Your objective = Print each of the entries exactly, leaving nothing out.
### Source material
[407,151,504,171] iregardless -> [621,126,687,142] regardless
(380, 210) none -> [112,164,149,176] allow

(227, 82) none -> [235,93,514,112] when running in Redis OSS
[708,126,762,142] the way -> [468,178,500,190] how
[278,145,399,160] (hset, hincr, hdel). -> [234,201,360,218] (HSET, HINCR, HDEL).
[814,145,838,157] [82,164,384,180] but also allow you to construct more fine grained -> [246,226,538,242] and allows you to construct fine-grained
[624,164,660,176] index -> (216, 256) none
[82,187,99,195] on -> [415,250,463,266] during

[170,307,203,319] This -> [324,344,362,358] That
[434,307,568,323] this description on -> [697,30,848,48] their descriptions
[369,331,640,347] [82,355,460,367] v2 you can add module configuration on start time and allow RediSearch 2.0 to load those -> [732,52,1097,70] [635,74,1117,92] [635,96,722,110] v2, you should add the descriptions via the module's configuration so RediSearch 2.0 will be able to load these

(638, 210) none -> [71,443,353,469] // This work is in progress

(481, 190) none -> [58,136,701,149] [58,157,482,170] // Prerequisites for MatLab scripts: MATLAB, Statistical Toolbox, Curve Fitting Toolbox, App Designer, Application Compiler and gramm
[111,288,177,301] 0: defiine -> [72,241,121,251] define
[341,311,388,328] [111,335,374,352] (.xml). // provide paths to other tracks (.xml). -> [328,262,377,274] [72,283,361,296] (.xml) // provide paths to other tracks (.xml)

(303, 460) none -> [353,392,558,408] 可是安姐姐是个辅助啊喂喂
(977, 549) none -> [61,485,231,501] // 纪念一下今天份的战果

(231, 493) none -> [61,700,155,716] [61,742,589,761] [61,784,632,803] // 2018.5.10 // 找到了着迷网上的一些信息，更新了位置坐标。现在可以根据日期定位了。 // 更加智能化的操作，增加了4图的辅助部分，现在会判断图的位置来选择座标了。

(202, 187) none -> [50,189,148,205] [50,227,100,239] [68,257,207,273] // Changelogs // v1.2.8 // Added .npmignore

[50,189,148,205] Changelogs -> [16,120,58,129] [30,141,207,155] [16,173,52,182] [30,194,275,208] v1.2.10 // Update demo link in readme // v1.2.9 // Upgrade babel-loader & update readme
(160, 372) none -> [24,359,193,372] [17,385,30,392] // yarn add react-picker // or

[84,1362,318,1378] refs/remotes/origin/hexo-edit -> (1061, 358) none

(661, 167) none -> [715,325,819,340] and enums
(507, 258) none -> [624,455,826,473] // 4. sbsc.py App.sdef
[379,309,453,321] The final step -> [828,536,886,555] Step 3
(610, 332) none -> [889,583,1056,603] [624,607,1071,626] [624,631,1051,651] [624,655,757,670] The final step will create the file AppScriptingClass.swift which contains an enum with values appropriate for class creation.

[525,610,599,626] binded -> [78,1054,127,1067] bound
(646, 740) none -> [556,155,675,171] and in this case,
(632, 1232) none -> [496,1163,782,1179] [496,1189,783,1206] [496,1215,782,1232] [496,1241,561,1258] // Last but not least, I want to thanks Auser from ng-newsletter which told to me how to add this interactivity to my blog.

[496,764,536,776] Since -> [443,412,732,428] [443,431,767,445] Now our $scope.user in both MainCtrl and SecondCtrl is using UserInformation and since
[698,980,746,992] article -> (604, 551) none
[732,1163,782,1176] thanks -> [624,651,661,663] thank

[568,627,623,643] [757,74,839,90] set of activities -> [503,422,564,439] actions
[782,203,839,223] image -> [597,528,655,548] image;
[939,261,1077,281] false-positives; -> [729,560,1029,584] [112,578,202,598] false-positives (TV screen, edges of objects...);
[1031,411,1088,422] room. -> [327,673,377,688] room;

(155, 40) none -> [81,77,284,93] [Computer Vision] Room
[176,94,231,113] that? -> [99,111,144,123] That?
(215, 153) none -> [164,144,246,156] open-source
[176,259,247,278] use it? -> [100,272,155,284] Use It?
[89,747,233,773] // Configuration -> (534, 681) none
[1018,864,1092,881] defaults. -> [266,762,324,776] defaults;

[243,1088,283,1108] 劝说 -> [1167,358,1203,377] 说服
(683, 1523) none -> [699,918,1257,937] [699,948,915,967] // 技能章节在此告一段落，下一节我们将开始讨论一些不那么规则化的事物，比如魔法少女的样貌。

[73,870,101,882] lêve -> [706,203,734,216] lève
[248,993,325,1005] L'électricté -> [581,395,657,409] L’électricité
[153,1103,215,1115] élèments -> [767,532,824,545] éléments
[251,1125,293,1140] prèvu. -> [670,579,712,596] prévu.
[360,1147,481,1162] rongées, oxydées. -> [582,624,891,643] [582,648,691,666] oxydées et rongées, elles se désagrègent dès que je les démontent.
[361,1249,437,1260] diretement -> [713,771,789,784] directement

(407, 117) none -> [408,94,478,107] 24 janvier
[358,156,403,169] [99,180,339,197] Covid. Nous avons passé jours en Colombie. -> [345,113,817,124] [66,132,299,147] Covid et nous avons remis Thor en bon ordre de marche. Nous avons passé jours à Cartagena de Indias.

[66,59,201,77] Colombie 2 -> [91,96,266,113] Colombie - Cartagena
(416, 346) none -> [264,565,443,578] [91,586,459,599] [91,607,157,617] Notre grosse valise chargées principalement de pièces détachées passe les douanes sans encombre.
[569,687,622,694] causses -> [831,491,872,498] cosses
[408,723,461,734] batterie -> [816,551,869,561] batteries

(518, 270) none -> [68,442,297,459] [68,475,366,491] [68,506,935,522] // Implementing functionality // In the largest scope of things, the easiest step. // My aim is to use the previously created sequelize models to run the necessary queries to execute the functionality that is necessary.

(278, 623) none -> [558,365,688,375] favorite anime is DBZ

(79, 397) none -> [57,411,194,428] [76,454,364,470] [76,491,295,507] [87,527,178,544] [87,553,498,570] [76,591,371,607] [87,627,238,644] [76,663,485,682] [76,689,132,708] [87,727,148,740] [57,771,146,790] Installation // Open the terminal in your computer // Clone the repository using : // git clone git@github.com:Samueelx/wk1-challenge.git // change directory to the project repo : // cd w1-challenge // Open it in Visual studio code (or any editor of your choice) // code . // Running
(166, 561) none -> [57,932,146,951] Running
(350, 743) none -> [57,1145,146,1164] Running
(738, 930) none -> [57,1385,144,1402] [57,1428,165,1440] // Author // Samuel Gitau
######
Answer below =
[407,151,504,171] iregardless -> [621,126,687,142] regardless
(380, 210) none -> [112,164,149,176] allow

(227, 82) none -> [235,93,514,112] when running in Redis OSS
[708,126,762,142] the way -> [468,178,500,190] how
[278,145,399,160] (hset, hincr, hdel). -> [234,201,360,218] (HSET, HINCR, HDEL).
[814,145,838,157] [82,164,384,180] but also allow you to construct more fine grained -> [246,226,538,242] and allows you to construct fine-grained
[624,164,660,176] index -> (216, 256) none
[82,187,99,195] on -> [415,250,463,266] during

[170,307,203,319] This -> [324,344,362,358] That
[434,307,568,323] this description on -> [697,30,848,48] their descriptions
[369,331,640,347] [82,355,460,367] v2 you can add module configuration on start time and allow RediSearch 2.0 to load those -> [732,52,1097,70] [635,74,1117,92] [635,96,722,110] v2, you should add the descriptions via the module's configuration so RediSearch 2.0 will be able to load these

(638, 210) none -> [71,443,353,469] // This work is in progress

(481, 190) none -> [58,136,701,149] [58,157,482,170] // Prerequisites for MatLab scripts: MATLAB, Statistical Toolbox, Curve Fitting Toolbox, App Designer, Application Compiler and gramm
[111,288,177,301] 0: defiine -> [72,241,121,251] define
[341,311,388,328] [111,335,374,352] (.xml). // provide paths to other tracks (.xml). -> [328,262,377,274] [72,283,361,296] (.xml) // provide paths to other tracks (.xml)

(303, 460) none -> [353,392,558,408] 可是安姐姐是个辅助啊喂喂
(977, 549) none -> [61,485,231,501] // 纪念一下今天份的战果

(231, 493) none -> [61,700,155,716] [61,742,589,761] [61,784,632,803] // 2018.5.10 // 找到了着迷网上的一些信息，更新了位置坐标。现在可以根据日期定位了。 // 更加智能化的操作，增加了4图的辅助部分，现在会判断图的位置来选择座标了。

(202, 187) none -> [50,189,148,205] [50,227,100,239] [68,257,207,273] // Changelogs // v1.2.8 // Added .npmignore

[50,189,148,205] Changelogs -> [16,120,58,129] [30,141,207,155] [16,173,52,182] [30,194,275,208] v1.2.10 // Update demo link in readme // v1.2.9 // Upgrade babel-loader & update readme
(160, 372) none -> [24,359,193,372] [17,385,30,392] // yarn add react-picker // or

[84,1362,318,1378] refs/remotes/origin/hexo-edit -> (1061, 358) none

(661, 167) none -> [715,325,819,340] and enums
(507, 258) none -> [624,455,826,473] // 4. sbsc.py App.sdef
[379,309,453,321] The final step -> [828,536,886,555] Step 3
(610, 332) none -> [889,583,1056,603] [624,607,1071,626] [624,631,1051,651] [624,655,757,670] The final step will create the file AppScriptingClass.swift which contains an enum with values appropriate for class creation.

[525,610,599,626] binded -> [78,1054,127,1067] bound
(646, 740) none -> [556,155,675,171] and in this case,
(632, 1232) none -> [496,1163,782,1179] [496,1189,783,1206] [496,1215,782,1232] [496,1241,561,1258] // Last but not least, I want to thanks Auser from ng-newsletter which told to me how to add this interactivity to my blog.

[496,764,536,776] Since -> [443,412,732,428] [443,431,767,445] Now our $scope.user in both MainCtrl and SecondCtrl is using UserInformation and since
[698,980,746,992] article -> (604, 551) none
[732,1163,782,1176] thanks -> [624,651,661,663] thank

[568,627,623,643] [757,74,839,90] set of activities -> [503,422,564,439] actions
[782,203,839,223] image -> [597,528,655,548] image;
[939,261,1077,281] false-positives; -> [729,560,1029,584] [112,578,202,598] false-positives (TV screen, edges of objects...);
[1031,411,1088,422] room. -> [327,673,377,688] room;

(155, 40) none -> [81,77,284,93] [Computer Vision] Room
[176,94,231,113] that? -> [99,111,144,123] That?
(215, 153) none -> [164,144,246,156] open-source
[176,259,247,278] use it? -> [100,272,155,284] Use It?
[89,747,233,773] // Configuration -> (534, 681) none
[1018,864,1092,881] defaults. -> [266,762,324,776] defaults;

[243,1088,283,1108] 劝说 -> [1167,358,1203,377] 说服
(683, 1523) none -> [699,918,1257,937] [699,948,915,967] // 技能章节在此告一段落，下一节我们将开始讨论一些不那么规则化的事物，比如魔法少女的样貌。

[73,870,101,882] lêve -> [706,203,734,216] lève
[248,993,325,1005] L'électricté -> [581,395,657,409] L’électricité
[153,1103,215,1115] élèments -> [767,532,824,545] éléments
[251,1125,293,1140] prèvu. -> [670,579,712,596] prévu.
[360,1147,481,1162] rongées, oxydées. -> [582,624,891,643] [582,648,691,666] oxydées et rongées, elles se désagrègent dès que je les démontent.
[361,1249,437,1260] diretement -> [713,771,789,784] directement

(407, 117) none -> [408,94,478,107] 24 janvier
[358,156,403,169] [99,180,339,197] Covid. Nous avons passé jours en Colombie. -> [345,113,817,124] [66,132,299,147] Covid et nous avons remis Thor en bon ordre de marche. Nous avons passé jours à Cartagena de Indias.

[66,59,201,77] Colombie 2 -> [91,96,266,113] Colombie - Cartagena
(416, 346) none -> [264,565,443,578] [91,586,459,599] [91,607,157,617] Notre grosse valise chargées principalement de pièces détachées passe les douanes sans encombre.
[569,687,622,694] causses -> [831,491,872,498] cosses
[408,723,461,734] batterie -> [816,551,869,561] batteries

(518, 270) none -> [68,442,297,459] [68,475,366,491] [68,506,935,522] // Implementing functionality // In the largest scope of things, the easiest step. // My aim is to use the previously created sequelize models to run the necessary queries to execute the functionality that is necessary.

(278, 623) none -> [558,365,688,375] favorite anime is DBZ

(79, 397) none -> [57,411,194,428] [76,454,364,470] [76,491,295,507] [87,527,178,544] [87,553,498,570] [76,591,371,607] [87,627,238,644] [76,663,485,682] [76,689,132,708] [87,727,148,740] [57,771,146,790] Installation // Open the terminal in your computer // Clone the repository using : // git clone git@github.com:Samueelx/wk1-challenge.git // change directory to the project repo : // cd w1-challenge // Open it in Visual studio code (or any editor of your choice) // code . // Running
(166, 561) none -> [57,932,146,951] Running
(350, 743) none -> [57,1145,146,1164] Running
(738, 930) none -> [57,1385,144,1402] [57,1428,165,1440] // Author // Samuel Gitau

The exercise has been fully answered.